Publication date: 1 February 2018
Source:Cell Stem Cell, Volume 22, Issue 2
Author(s): Martin Breitbach, Kenichi Kimura, Tiago C. Luis, Christopher J. Fuegemann, Petter S. Woll, Michael Hesse, Raffaella Facchini, Sarah Rieck, Katarzyna Jobin, Julia Reinhardt, Osamu Ohneda, Daniela Wenzel, Caroline Geisen, Christian Kurts, Wolfgang Kastenmüller, Michael Hölzel, Sten E.W. Jacobsen, Bernd K. Fleischmann
Despite much work studying ex vivo multipotent stromal cells (MSCs), the identity and characteristics of MSCs in vivo are not well defined.
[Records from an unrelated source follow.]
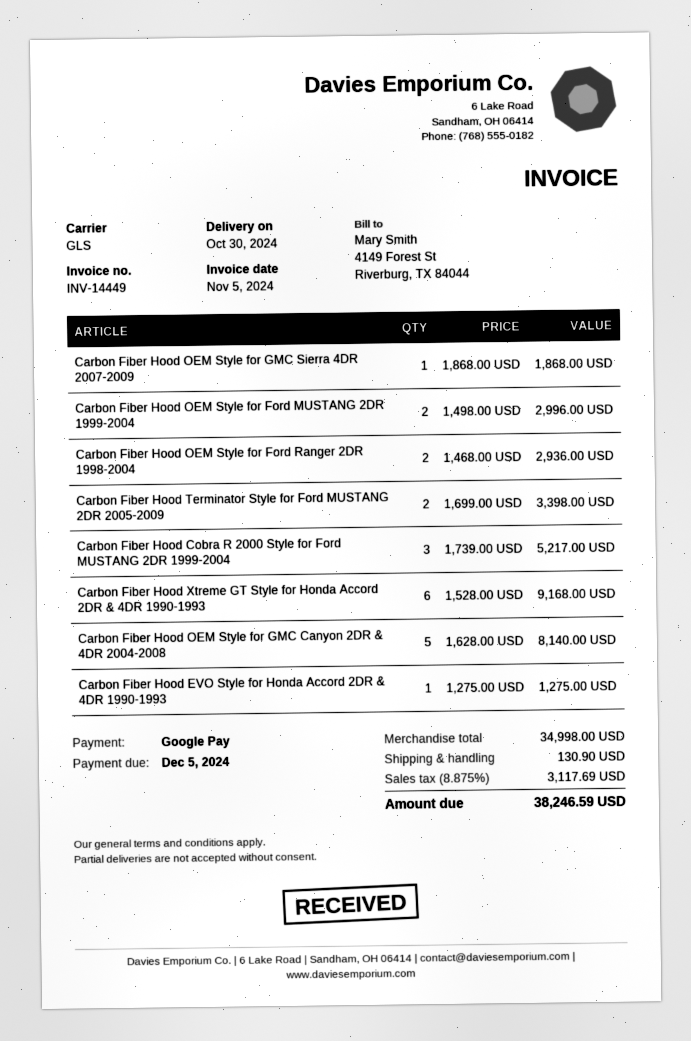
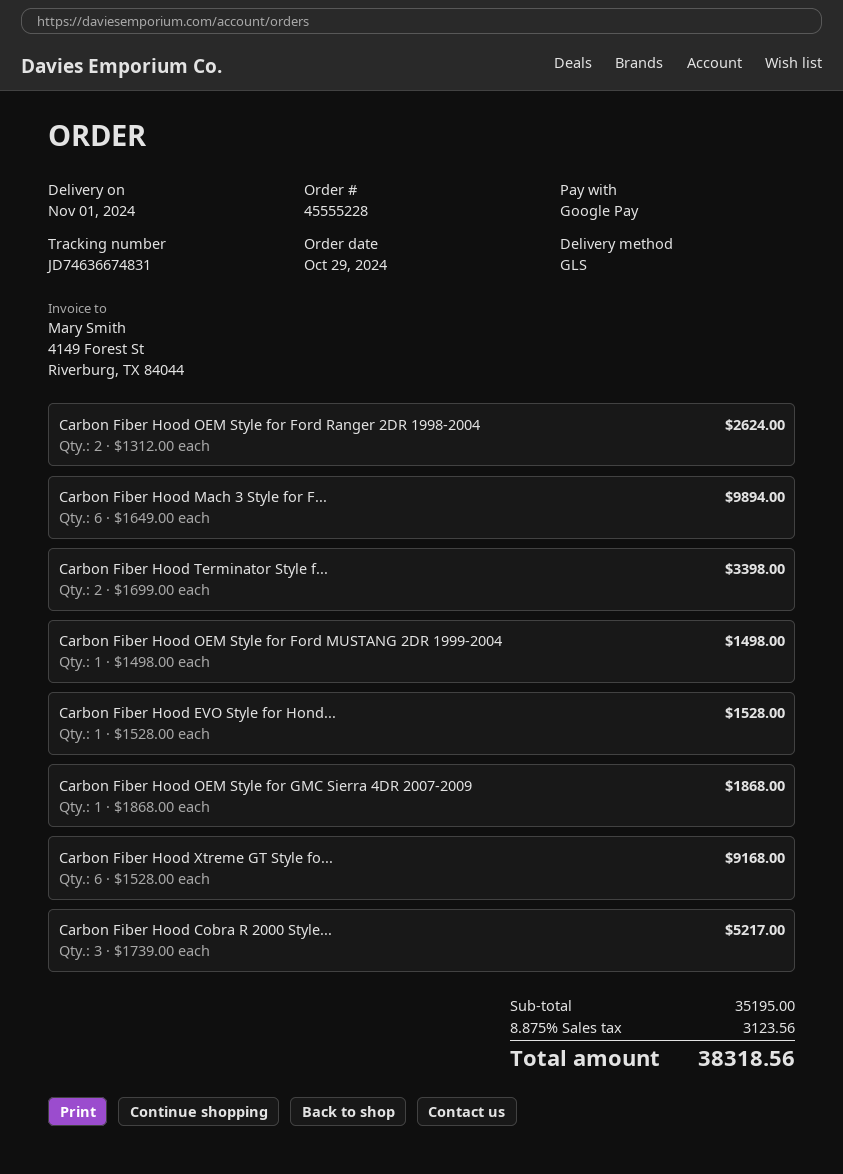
delivery date: 2024-10-30 -> 2024-11-01
Carbon Fiber Hood OEM Style for Ford MUSTANG 2DR 1999-2004: 2 x 1498.00 = 2996.00 -> 1 x 1498.00 = 1498.00
Carbon Fiber Hood OEM Style for Ford Ranger 2DR 1998-2004: 2 x 1468.00 = 2936.00 -> 2 x 1312.00 = 2624.00
Carbon Fiber Hood OEM Style for GMC Canyon 2DR & 4DR 2004-2008: 5 x 1628.00 = 8140.00 -> none
Carbon Fiber Hood EVO Style for Honda Accord 2DR & 4DR 1990-1993: 1 x 1275.00 = 1275.00 -> 1 x 1528.00 = 1528.00
Carbon Fiber Hood Mach 3 Style for F...: none -> 6 x 1649.00 = 9894.00
subtotal: 34998.00 -> 35195.00
shipping: 130.90 -> none
tax: 8.875% = 3117.69 -> 8.875% = 3123.56
total: 38246.59 -> 38318.56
Here, we generated a CD73-EGFP reporter mouse to address these questions and found EGFP+ MSCs in various organs. In vivo, EGFP+ mesenchymal cells were observed in fetal and adult bones at proliferative ossification sites, while in solid organs EGFP+ cells exhibited a perivascular distribution pattern. EGFP+ cells from the bone compartment could be clonally expanded ex vivo from single cells and displayed trilineage differentiation potential. Moreover, in the central bone marrow CD73-EGFP+ specifically labeled sinusoidal endothelial cells, thought to be a critical component of the hematopoietic stem cell niche. Purification and molecular characterization of this CD73-EGFP+ population revealed an endothelial subtype that also displays a mesenchymal signature, highlighting endothelial cell heterogeneity in the marrow. Thus, the CD73-EGFP mouse is a powerful tool for studying MSCs and sinusoidal endothelium.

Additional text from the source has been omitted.